Mas tenho profunda pena dos outros, especialmente da jovem geração urbana turca, cujo futuro está sendo devorado pelas doutrinações do islamismo e do nacionalismo. Também estou profundamente entristecido pelos amigos que, com sonhos eternos, investiram suas esperanças numa alternativa que agora sentem que os iludiu.

E sinto tristeza profunda por meus amigos, como Osman Kavala, largados para apodrecer em prisões simplesmente por serem eles próprios: por discordarem democraticamente de Erdogan e os modos como ele agarra o poder em suas mãos de ferro.

Prevejo um êxodo intensificado de uma elite qualificada e desiludida que vai deixar a Turquia de modo definitivo.

As objeções ao resultado poderão continuar por algum tempo, mas, dado que Erdogan controla a maior parte do Conselho Eleitoral Supremo (YSK), é possível que se dissipem cedo ou tarde.

A partir do momento em que o YSK anunciar o resultado final, e se os aliados da Turquia e a União Europeia reconhecerem sua vitória, Erdogan terá pela frente a perspectiva de uma presidência vitalícia.
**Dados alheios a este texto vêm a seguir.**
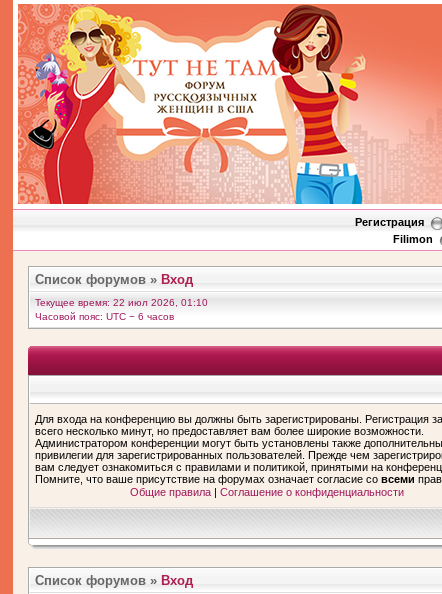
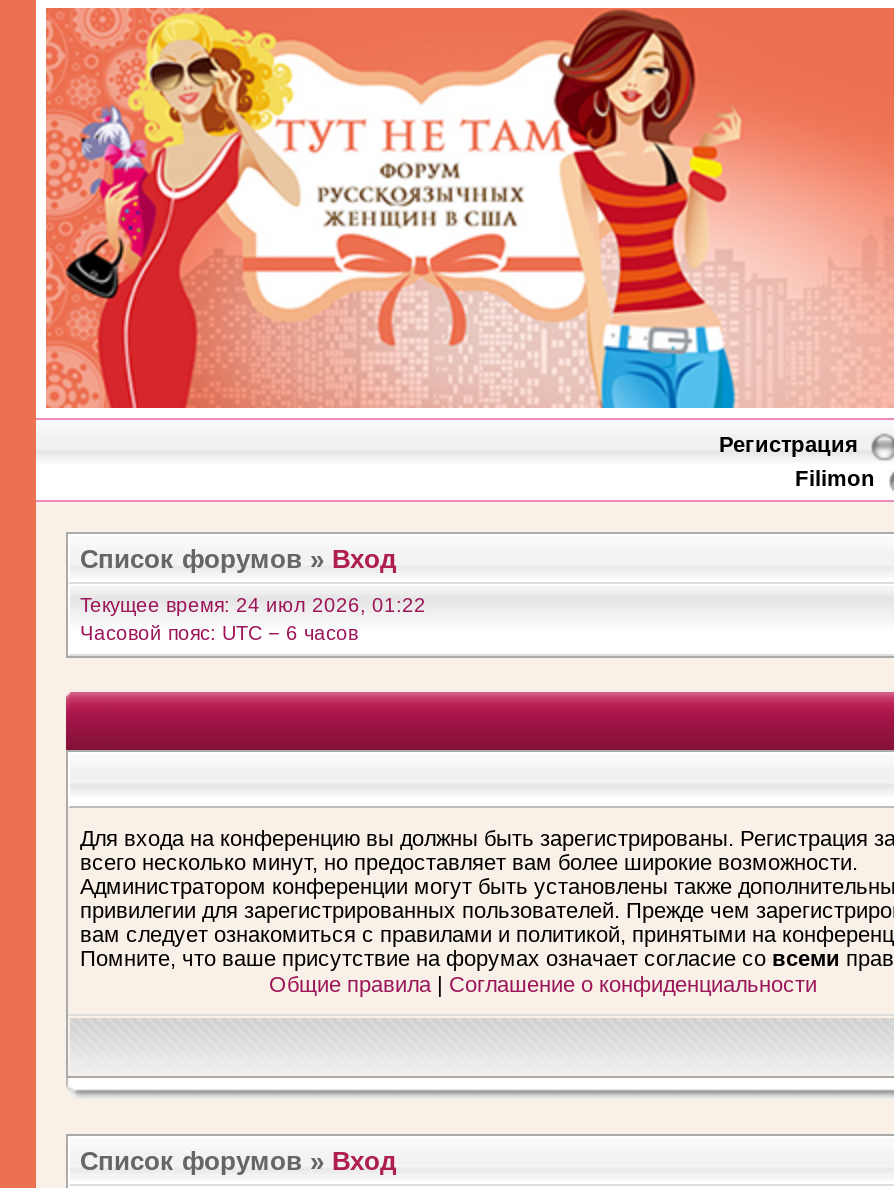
[35,297,208,308] Текущее время: 22 июл 2026, 01:10 -> [80,594,426,616] Текущее время: 24 июл 2026, 01:22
E terá uma licença renovada para transformar a Turquia em uma autocracia de linha-dura, afastando-se de sua natureza secular e praticamente substituindo a República fundada por Ataturk por uma não democracia total, isso em seu centenário.

Mas será que a partida acabou? Quase, mas não completamente.

Erdogan pode ter atropelado os sonhos de um futuro um tanto democrático, mas seu adversário real está à espreita: o espectro de um colapso econômico. O presidente pode ter derrotado ou mutilado a oposição política –uma tarefa fácil para ele--, mas agora enfrenta um desafio sólido.

O líder turco reduziu o poder de compra, aleijou a moeda em pedacinhos, se orgulha de uma inflação galopante e um erário vazio. Uma avalanche se aproxima na forma de escombros econômicos, ameaçando soterrar a sociedade não informada.

Erdogan provavelmente vencerá neste domingo (28), interpretando o resultado da eleição como carta branca renovada para seguir transformando a Turquia numa autocracia implacável, de linha-dura. Mas, se não conseguir administrar a crise aguda, o país vai se encaminhar para um desastre. É possível que ele não saiba como lidar com isso.

E todos os indícios são de que um roteiro estilo venezuelano de miséria e turbulência social está sendo formado. Em outras palavras, as coisas terão que piorar muitíssimo antes de darem uma virada. É isso que, para o campo anti-Erdogan, converte o centenário da Turquia em motivo de luto, não de celebração. Sim, podemos ouvir muito sobre 2023 como sendo a data em que o legado do fundador Kemal Ataturk está sendo colocado num caixão.